How do the lines below between the ones holding "(57, 106) none" and "(441, 666) none -> (501, 804) //", inclusive, read? Give them again exactly, with no other lines.

■ ■ ■ ■ ■ ■ ■

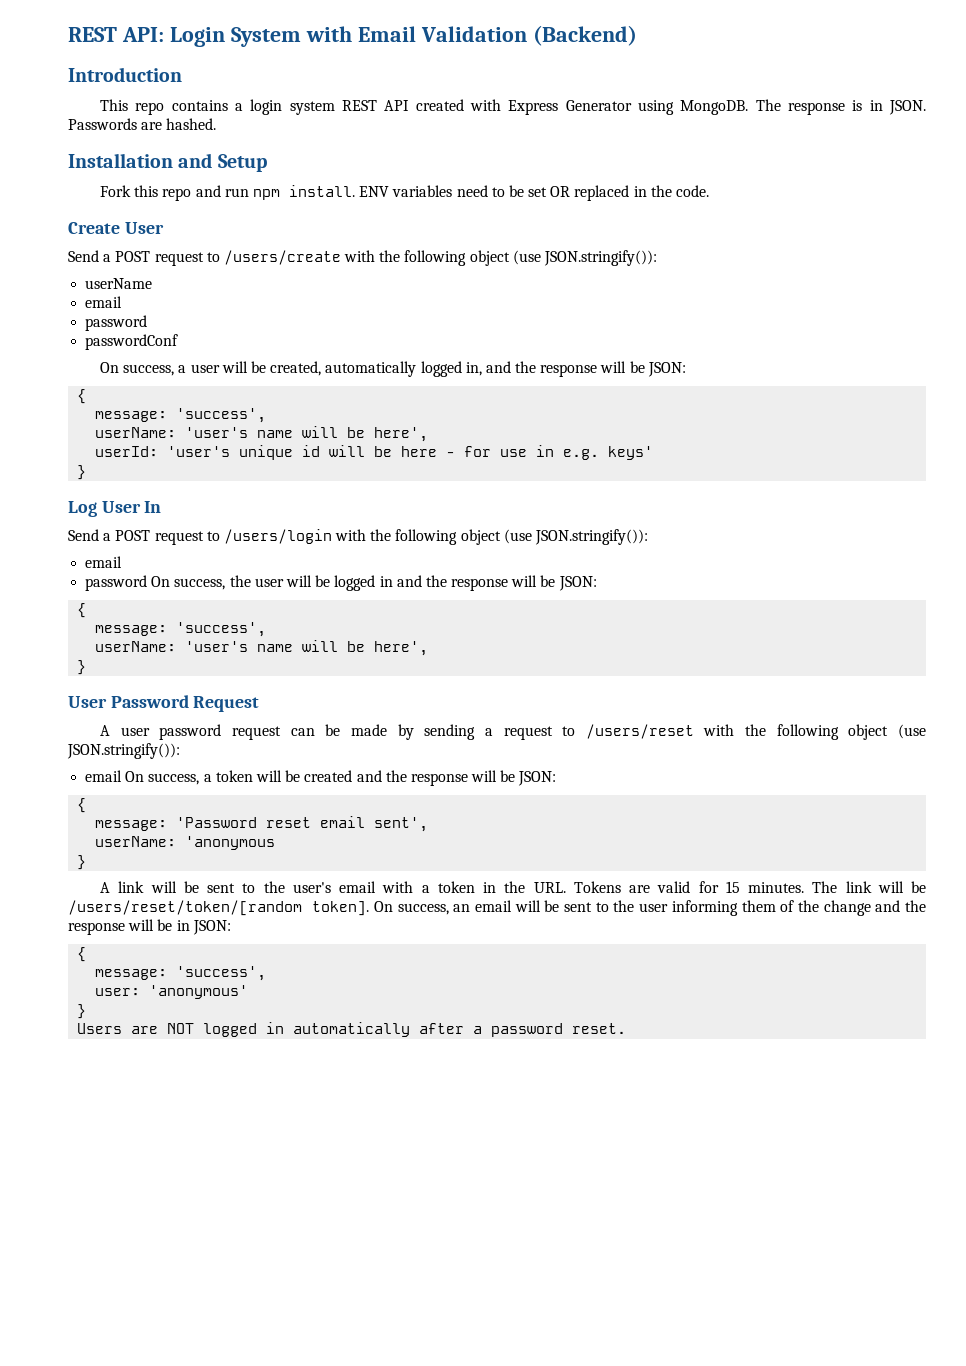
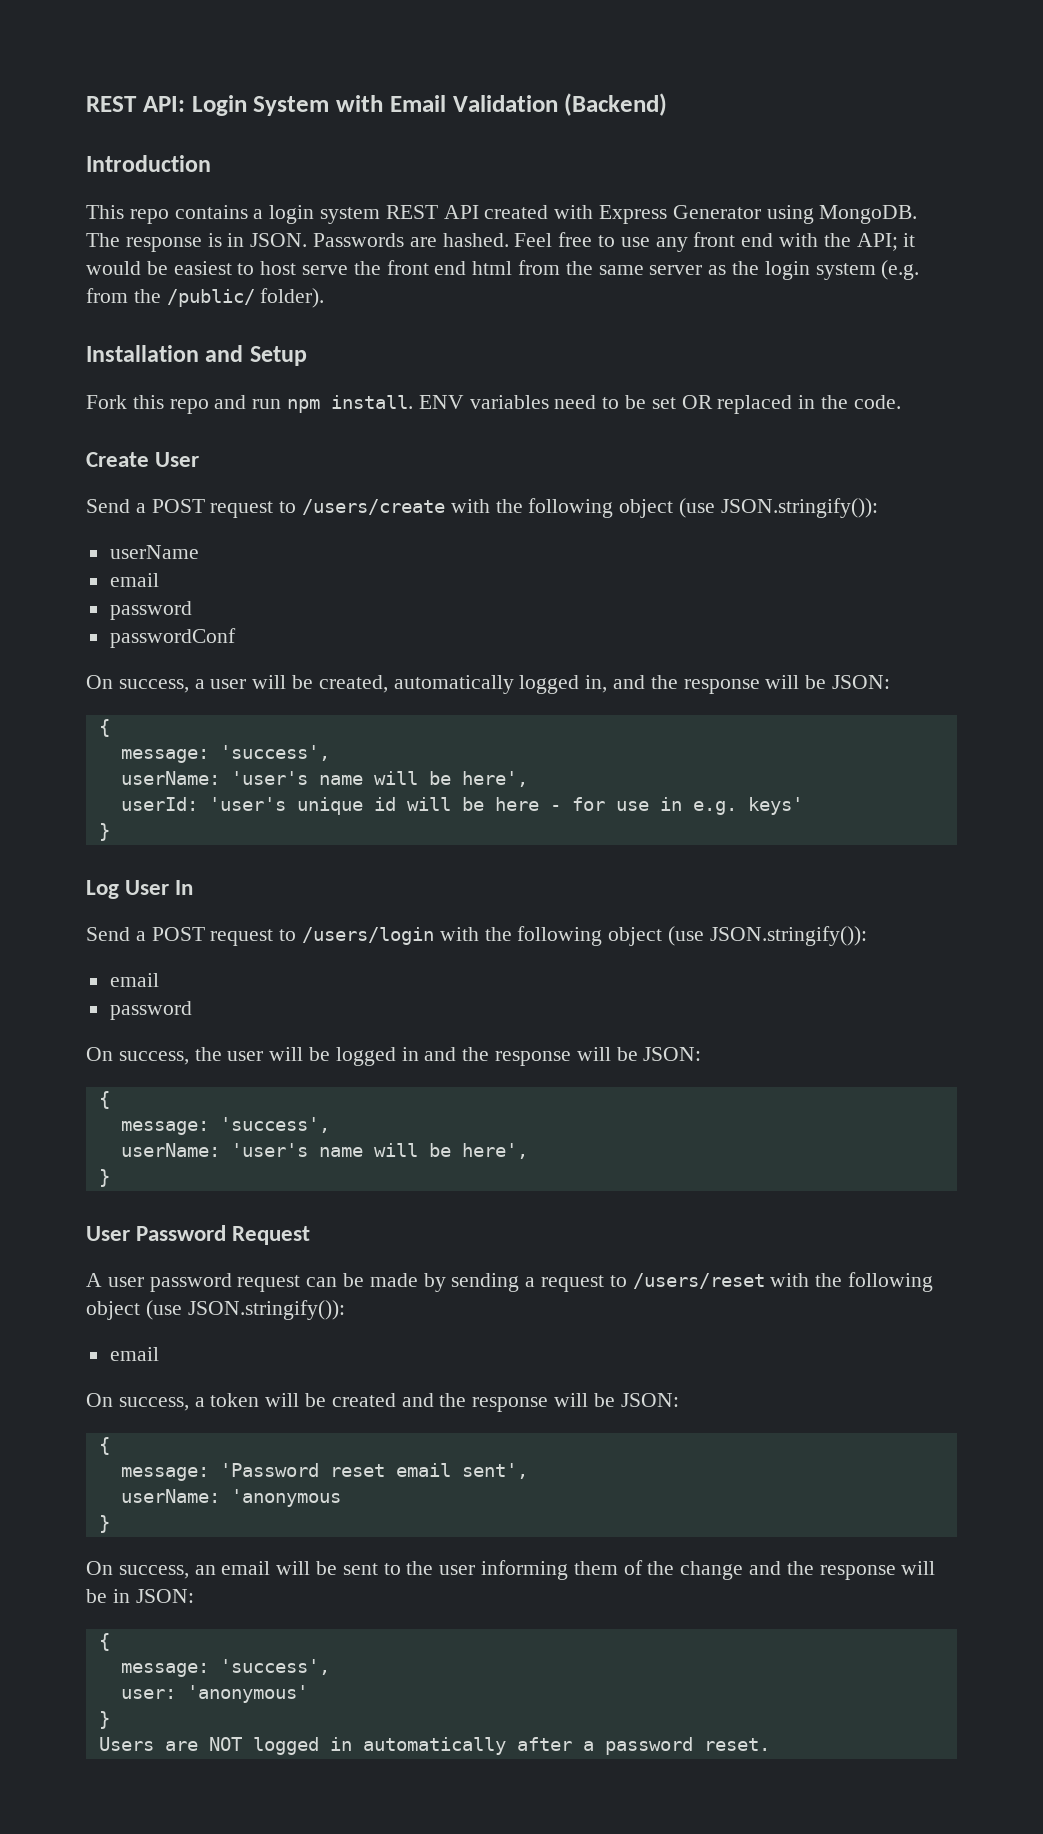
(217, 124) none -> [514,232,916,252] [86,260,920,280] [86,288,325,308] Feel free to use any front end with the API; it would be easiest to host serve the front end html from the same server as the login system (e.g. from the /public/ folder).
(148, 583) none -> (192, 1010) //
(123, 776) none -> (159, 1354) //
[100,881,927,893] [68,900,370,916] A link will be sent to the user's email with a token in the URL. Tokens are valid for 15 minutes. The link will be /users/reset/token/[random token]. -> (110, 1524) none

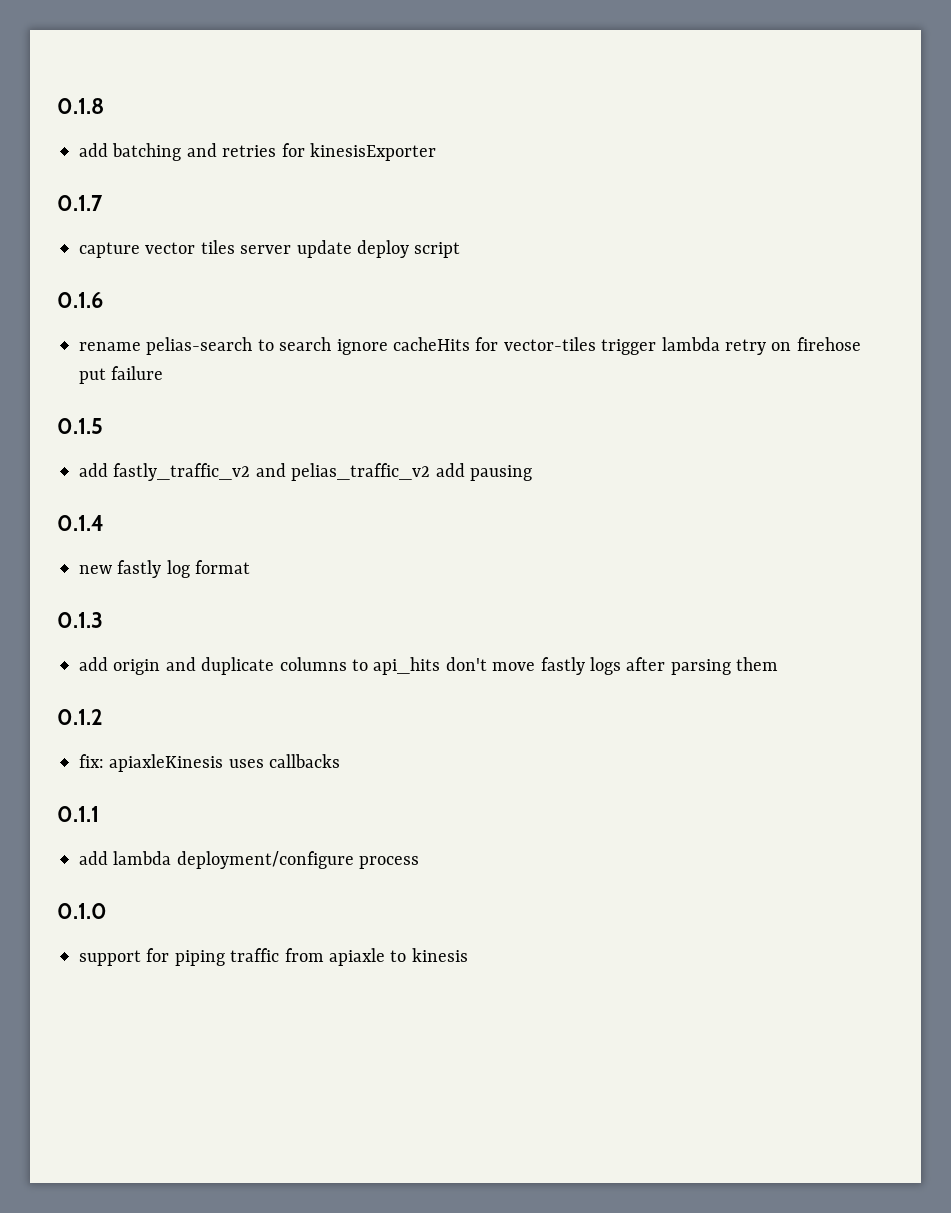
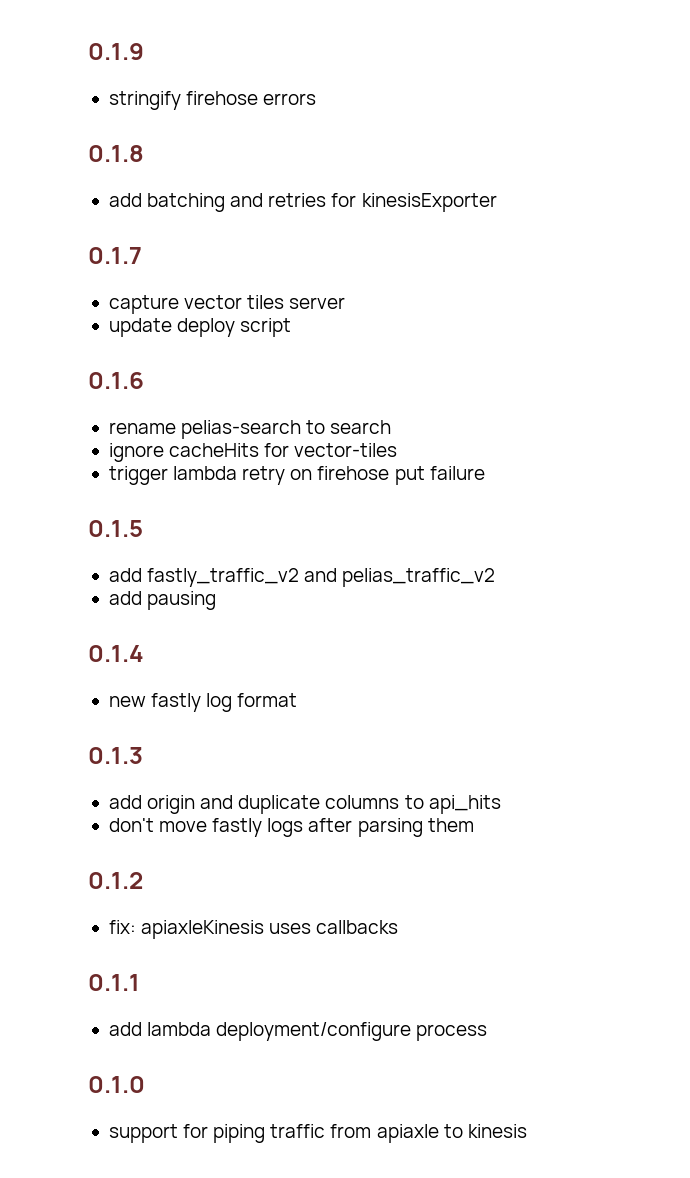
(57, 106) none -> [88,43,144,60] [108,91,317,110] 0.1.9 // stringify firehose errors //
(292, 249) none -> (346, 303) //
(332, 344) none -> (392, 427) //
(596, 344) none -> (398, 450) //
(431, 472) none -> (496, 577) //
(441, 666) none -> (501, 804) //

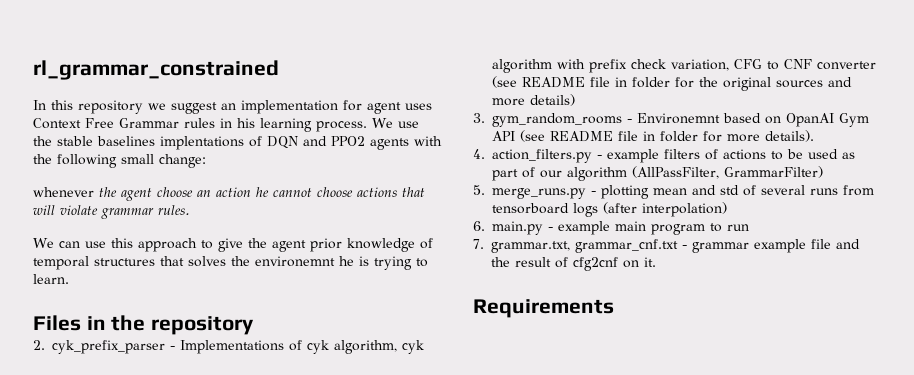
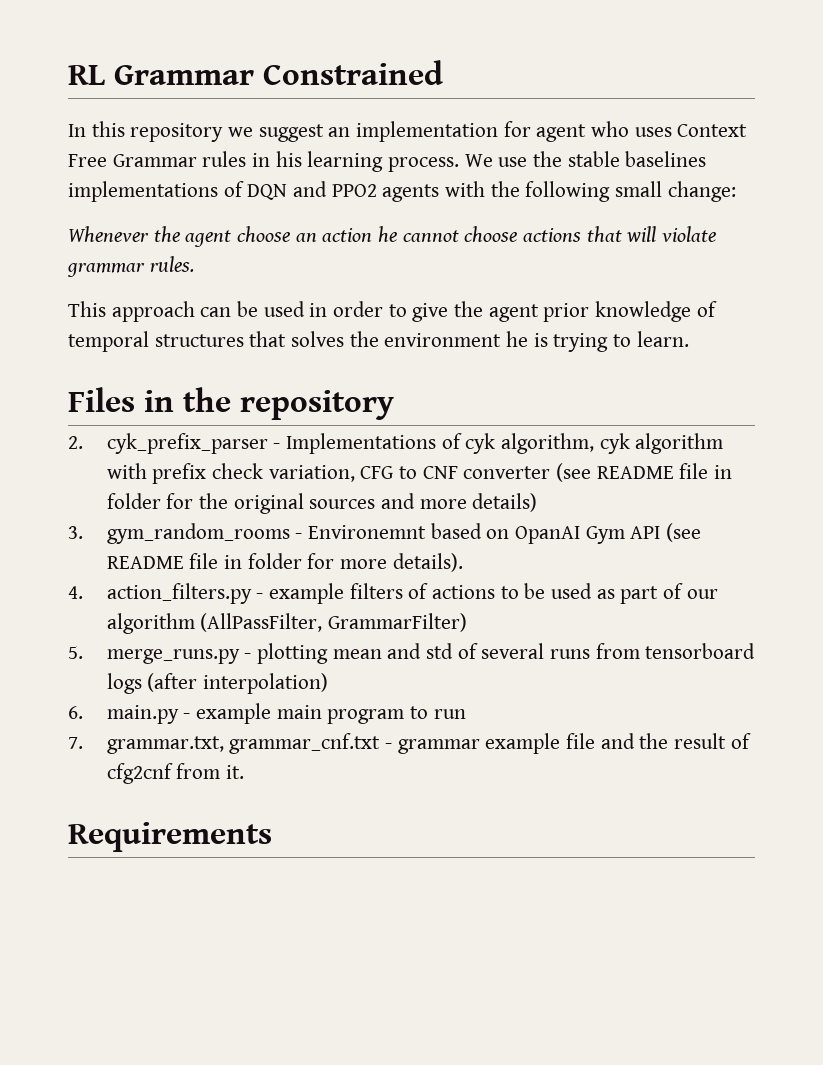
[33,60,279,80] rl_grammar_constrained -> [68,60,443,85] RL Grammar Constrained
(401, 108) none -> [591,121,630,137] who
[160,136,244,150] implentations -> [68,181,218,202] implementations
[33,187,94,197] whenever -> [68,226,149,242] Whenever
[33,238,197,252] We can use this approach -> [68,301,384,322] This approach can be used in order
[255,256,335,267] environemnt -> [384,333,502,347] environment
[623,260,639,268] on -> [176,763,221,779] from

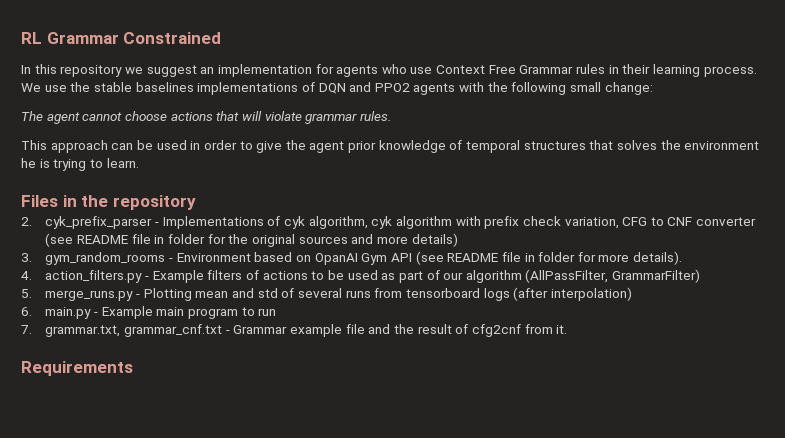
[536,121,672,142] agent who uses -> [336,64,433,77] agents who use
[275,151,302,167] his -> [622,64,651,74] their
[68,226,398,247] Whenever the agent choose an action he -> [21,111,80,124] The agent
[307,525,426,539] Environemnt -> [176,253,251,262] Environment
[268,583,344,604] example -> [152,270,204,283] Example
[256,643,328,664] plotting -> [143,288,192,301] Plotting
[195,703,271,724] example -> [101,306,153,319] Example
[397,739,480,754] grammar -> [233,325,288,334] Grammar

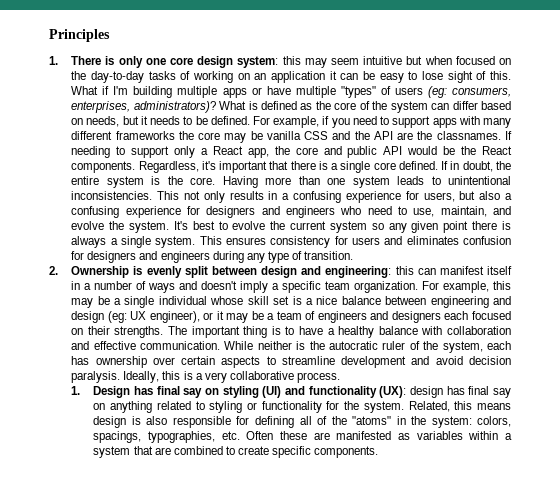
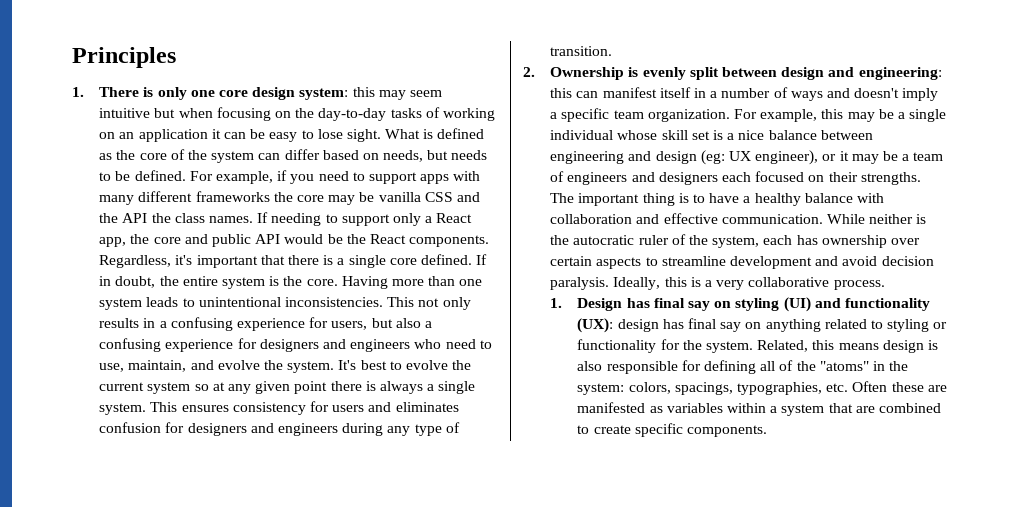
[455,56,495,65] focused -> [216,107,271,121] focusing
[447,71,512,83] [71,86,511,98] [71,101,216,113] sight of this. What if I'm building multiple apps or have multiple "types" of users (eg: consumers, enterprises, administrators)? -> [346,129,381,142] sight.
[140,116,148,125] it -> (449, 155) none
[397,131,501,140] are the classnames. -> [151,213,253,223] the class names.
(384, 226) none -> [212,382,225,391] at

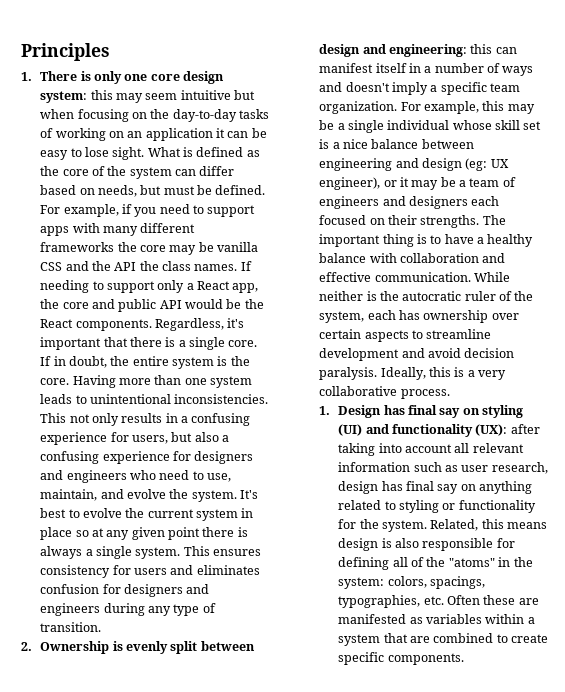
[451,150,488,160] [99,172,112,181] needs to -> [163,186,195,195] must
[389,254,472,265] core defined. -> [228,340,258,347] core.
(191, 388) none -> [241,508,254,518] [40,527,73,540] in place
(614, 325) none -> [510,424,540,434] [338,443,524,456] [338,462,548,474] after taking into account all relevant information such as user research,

■ ■ ■ ■ ■ ■ ■

REPLY TO THE EXERCISE =
(57, 106) none -> [88,43,144,60] [108,91,317,110] 0.1.9 // stringify firehose errors //
(292, 249) none -> (346, 303) //
(332, 344) none -> (392, 427) //
(596, 344) none -> (398, 450) //
(431, 472) none -> (496, 577) //
(441, 666) none -> (501, 804) //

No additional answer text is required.